ACTION ITEM:
The answer must reproduce all of the data below exactly and contain no images.

DATA SUPPLIED Block Start

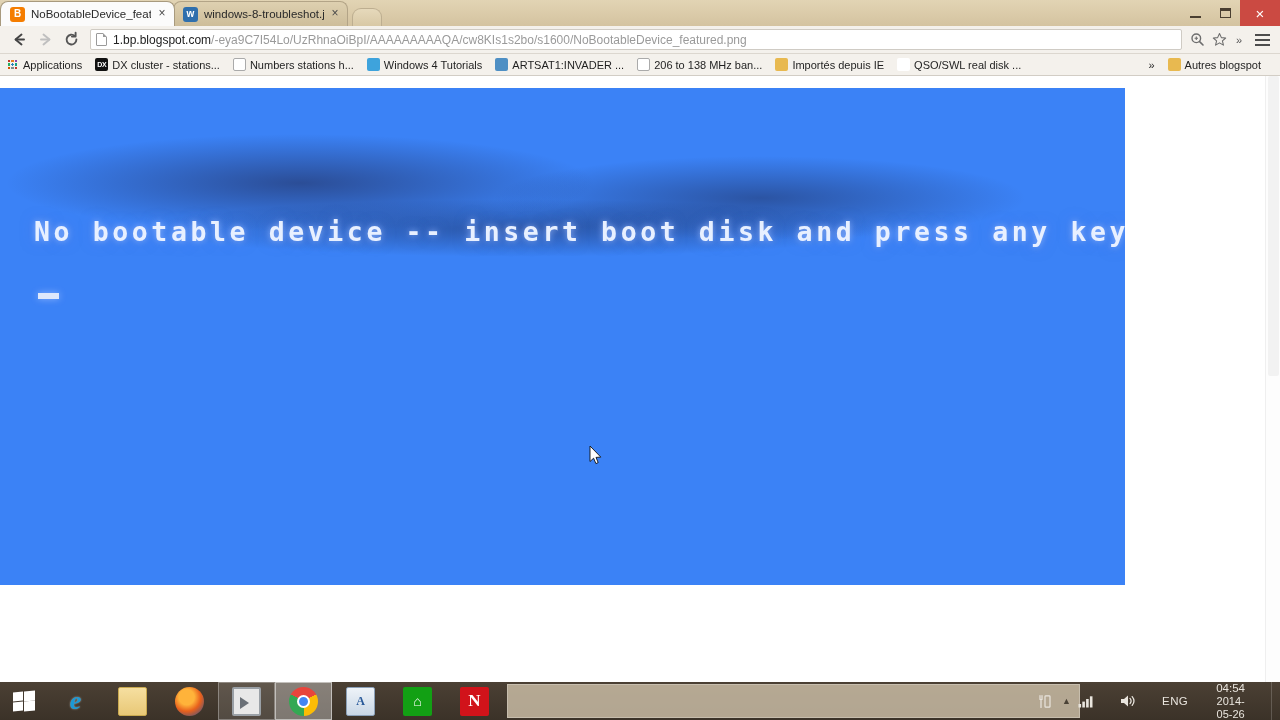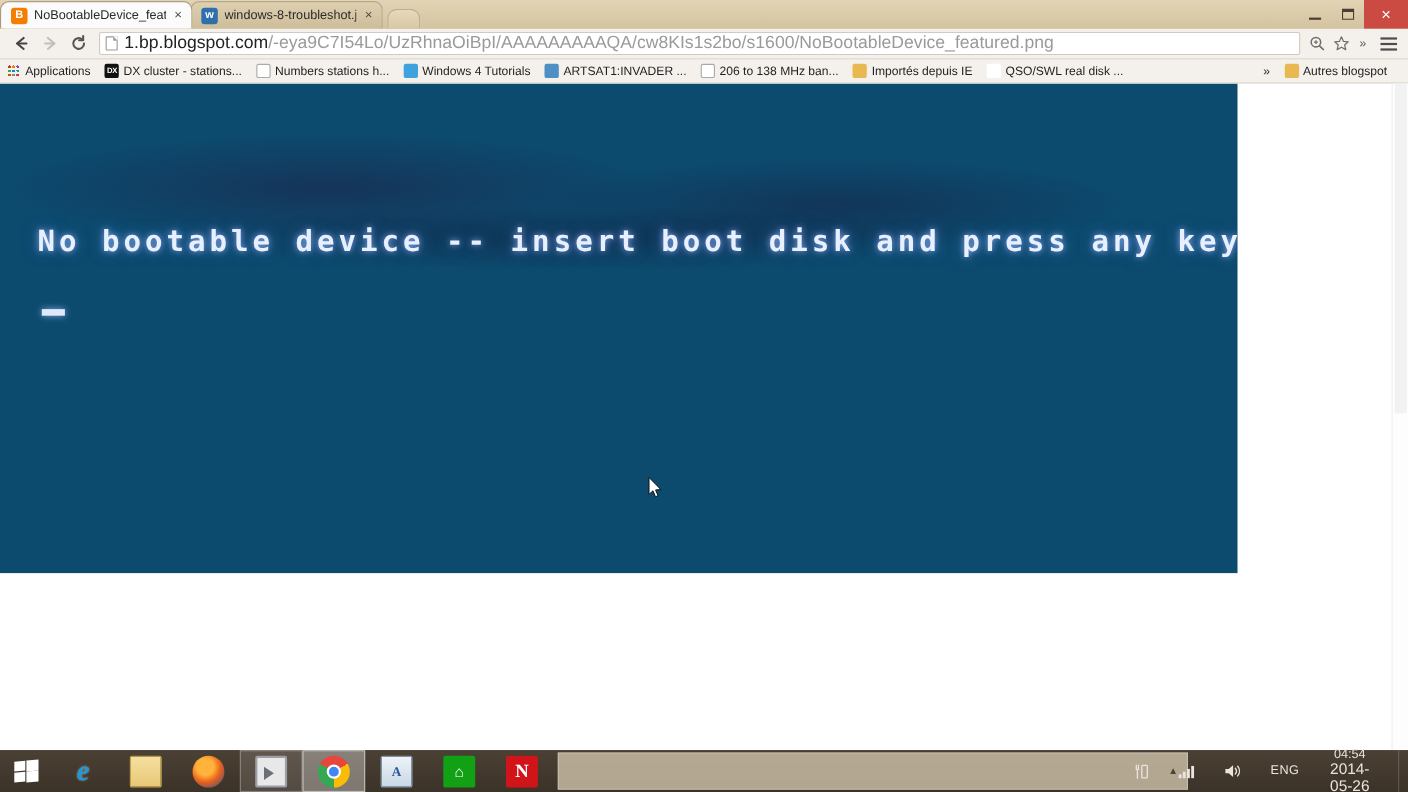--- a/index.html
+++ b/index.html
@@ -87,7 +87,7 @@
     border-width:0 4px 4px 0; border-style:solid; border-color:#fff #fff #9a9a9a #9a9a9a;
   }
   #url-text{
-    font-size:16px; color:#9a9a9a; white-space:nowrap; overflow:hidden;
+    font-size:12px; color:#9a9a9a; white-space:nowrap; overflow:hidden;
     font-family:"Liberation Sans", sans-serif;
   }
   #url-text .host{ color:#222; }

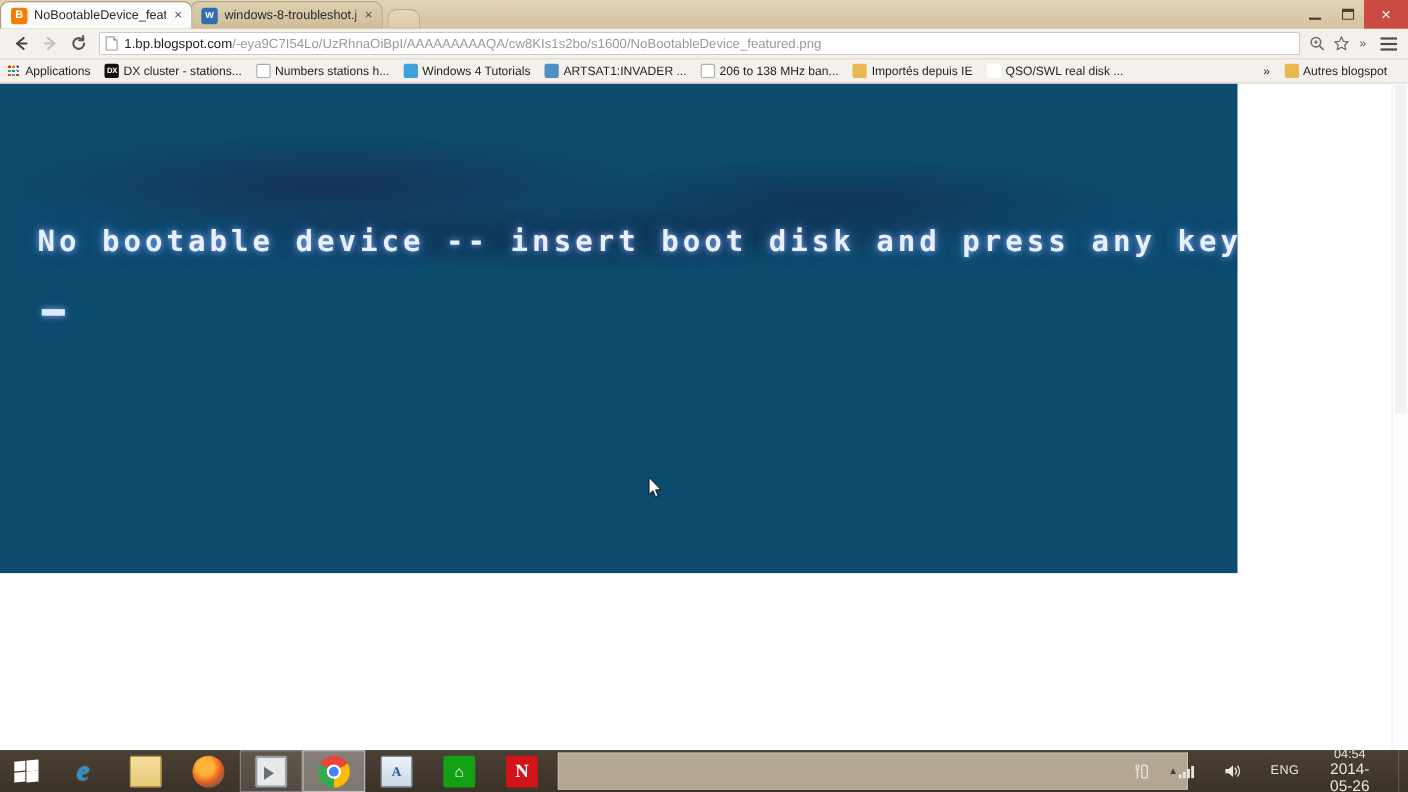--- a/index.html
+++ b/index.html
@@ -136,8 +136,8 @@
     position:relative; height:606px; background:#ffffff; overflow:hidden;
   }
   #bios-image{
-    position:absolute; left:0; top:0; width:1125px; height:445px;
-    background:#0c4a6e; overflow:hidden;
+    position:absolute; left:0; top:12px; width:1125px; height:497px;
+    background:#3b82f6; overflow:hidden;
   }
   #bios-noise{
     position:absolute; inset:0;

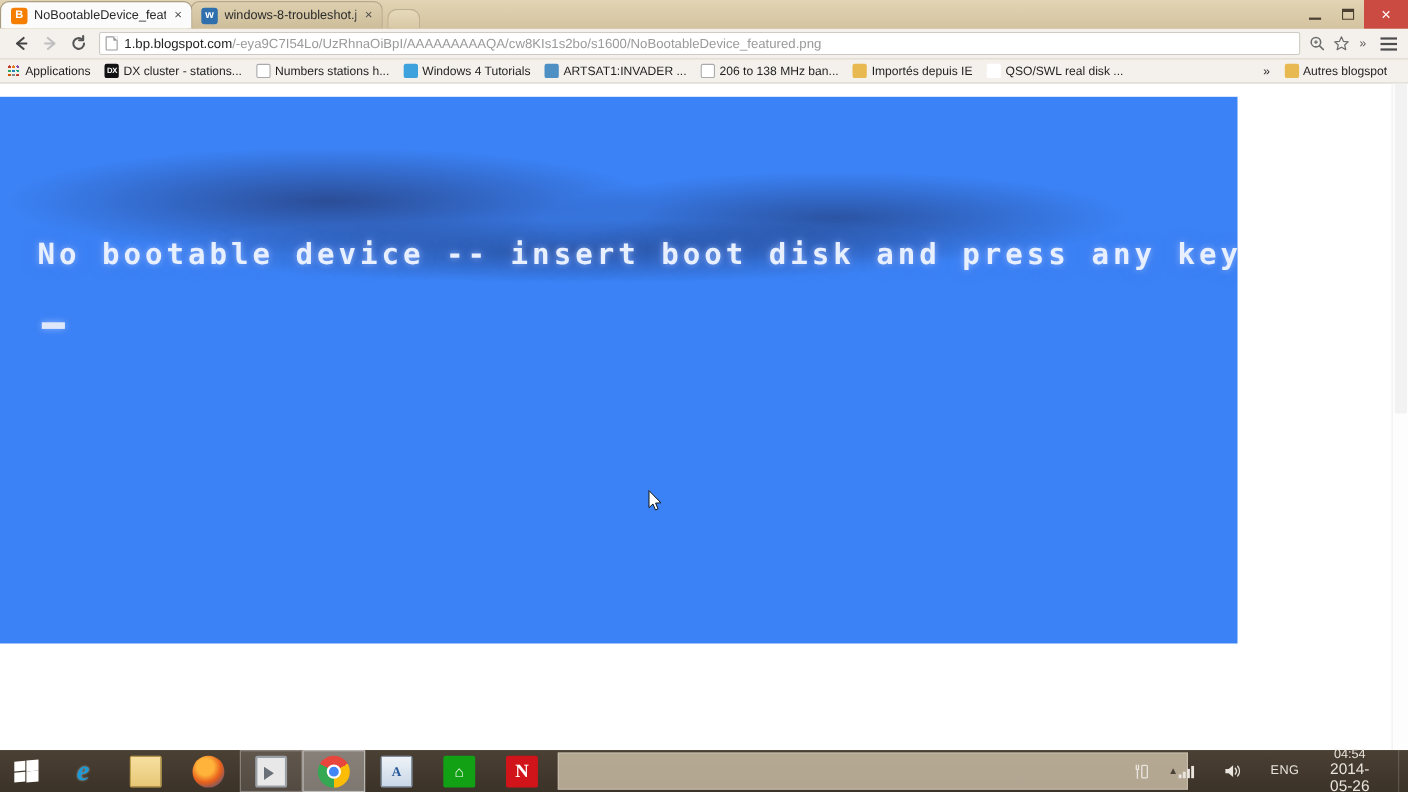--- a/index.html
+++ b/index.html
@@ -226,7 +226,7 @@
   .tray-icon{ display:flex; align-items:center; }
   #tray-lang{ font-size:11.5px; letter-spacing:.4px; }
   #clock{ text-align:center; line-height:13px; font-size:11.5px; padding-left:2px; }
-  #clock .date{ font-size:14px; }
+  #clock .date{ font-size:11px; }
   #show-desktop{ width:8px; height:100%; border-left:1px solid rgba(255,255,255,.18); }
 </style>
 </head>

DATA SUPPLIED Block End

EXERCISE SOLUTION:
--- a/index.html
+++ b/index.html
@@ -87,7 +87,7 @@
     border-width:0 4px 4px 0; border-style:solid; border-color:#fff #fff #9a9a9a #9a9a9a;
   }
   #url-text{
-    font-size:16px; color:#9a9a9a; white-space:nowrap; overflow:hidden;
+    font-size:12px; color:#9a9a9a; white-space:nowrap; overflow:hidden;
     font-family:"Liberation Sans", sans-serif;
   }
   #url-text .host{ color:#222; }

--- a/index.html
+++ b/index.html
@@ -136,8 +136,8 @@
     position:relative; height:606px; background:#ffffff; overflow:hidden;
   }
   #bios-image{
-    position:absolute; left:0; top:0; width:1125px; height:445px;
-    background:#0c4a6e; overflow:hidden;
+    position:absolute; left:0; top:12px; width:1125px; height:497px;
+    background:#3b82f6; overflow:hidden;
   }
   #bios-noise{
     position:absolute; inset:0;

--- a/index.html
+++ b/index.html
@@ -226,7 +226,7 @@
   .tray-icon{ display:flex; align-items:center; }
   #tray-lang{ font-size:11.5px; letter-spacing:.4px; }
   #clock{ text-align:center; line-height:13px; font-size:11.5px; padding-left:2px; }
-  #clock .date{ font-size:14px; }
+  #clock .date{ font-size:11px; }
   #show-desktop{ width:8px; height:100%; border-left:1px solid rgba(255,255,255,.18); }
 </style>
 </head>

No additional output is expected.